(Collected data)

*** Block opens ***

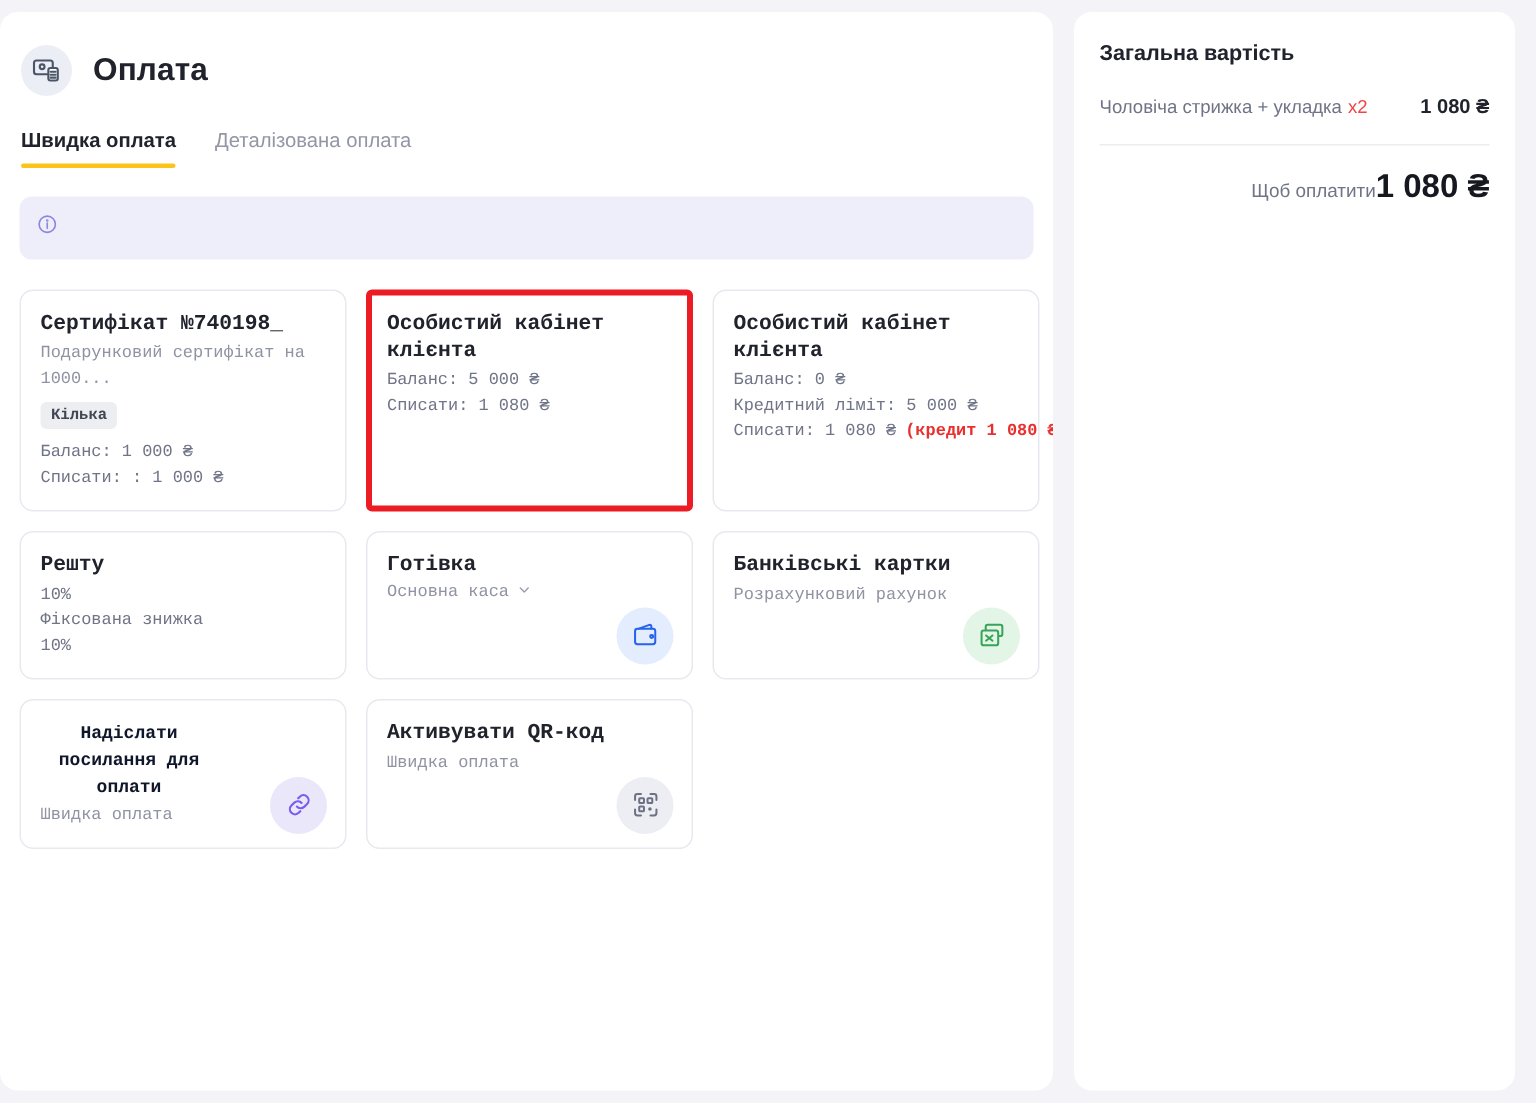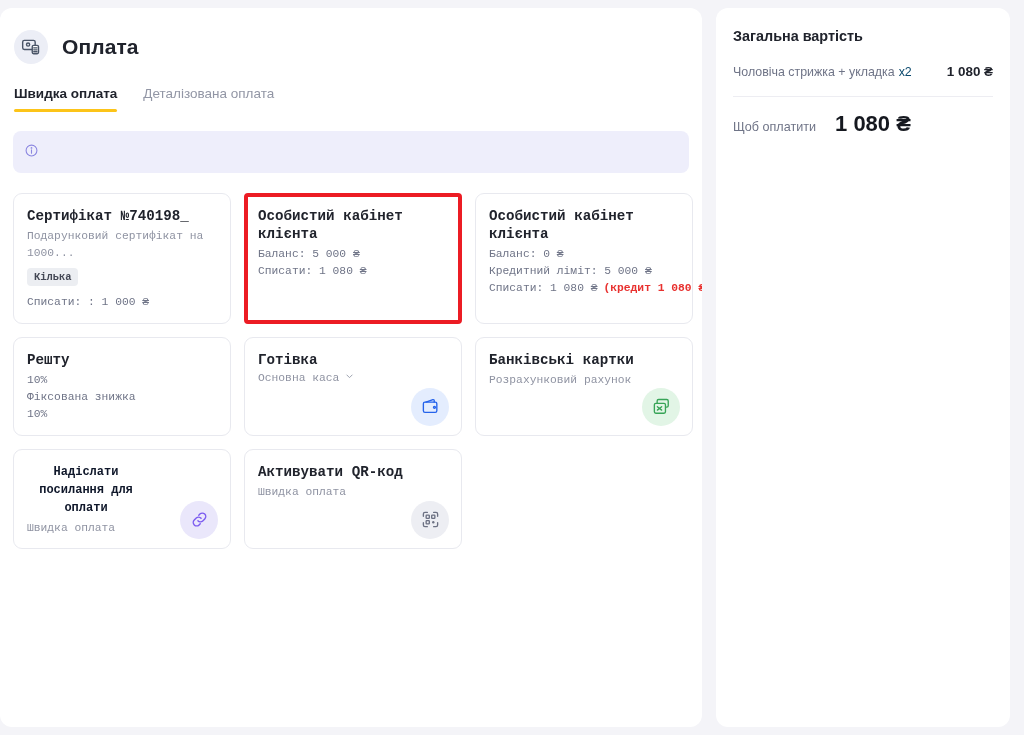--- a/index.html
+++ b/index.html
@@ -234,7 +234,7 @@
   }
   .summary-item-qty {
     font-size: 12.4px;
-    color: #0c4a6e;
+    color: #ef4444;
     margin-left: 4px;
   }
   .summary-item-price {

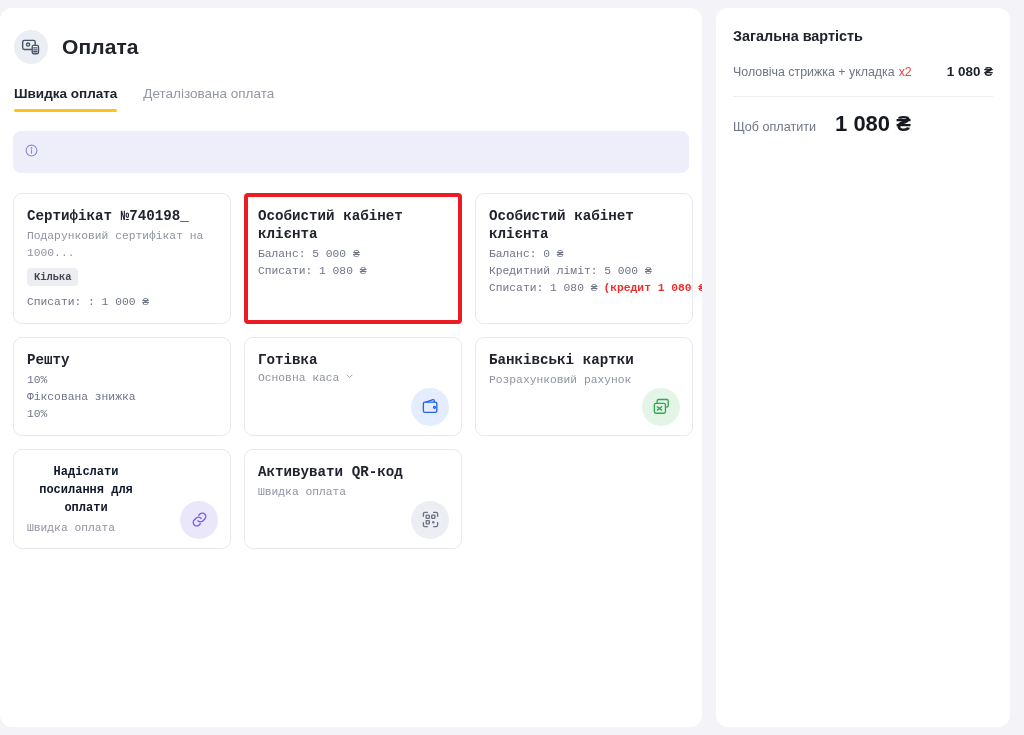--- a/index.html
+++ b/index.html
@@ -251,8 +251,7 @@
   .total-row {
     display: flex;
     align-items: baseline;
-    justify-content: flex-start;
-    gap: 19px;
+    justify-content: flex-end;
   }
   .total-label {
     font-size: 12.6px;

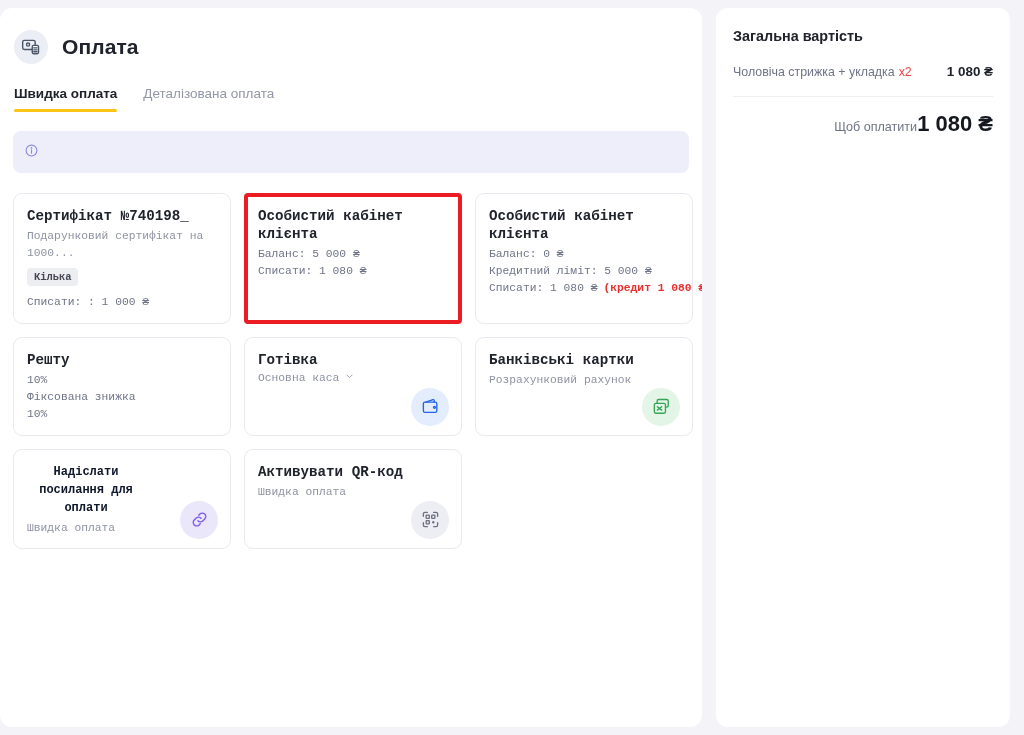--- a/index.html
+++ b/index.html
@@ -307,6 +307,7 @@
         <div class="card-sub">Подарунковий сертифікат на 1000...</div>
         <span class="badge">Кілька</span>
         <div class="card-lines">
+          <span class="line">Баланс: 1 000 ₴</span>
           <span class="line">Списати: : 1 000 ₴</span>
         </div>
       </div>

*** Block closes ***

Show all lines above that contain "flex".

     display: flex;
-    justify-content: flex-start;
+    justify-content: flex-end;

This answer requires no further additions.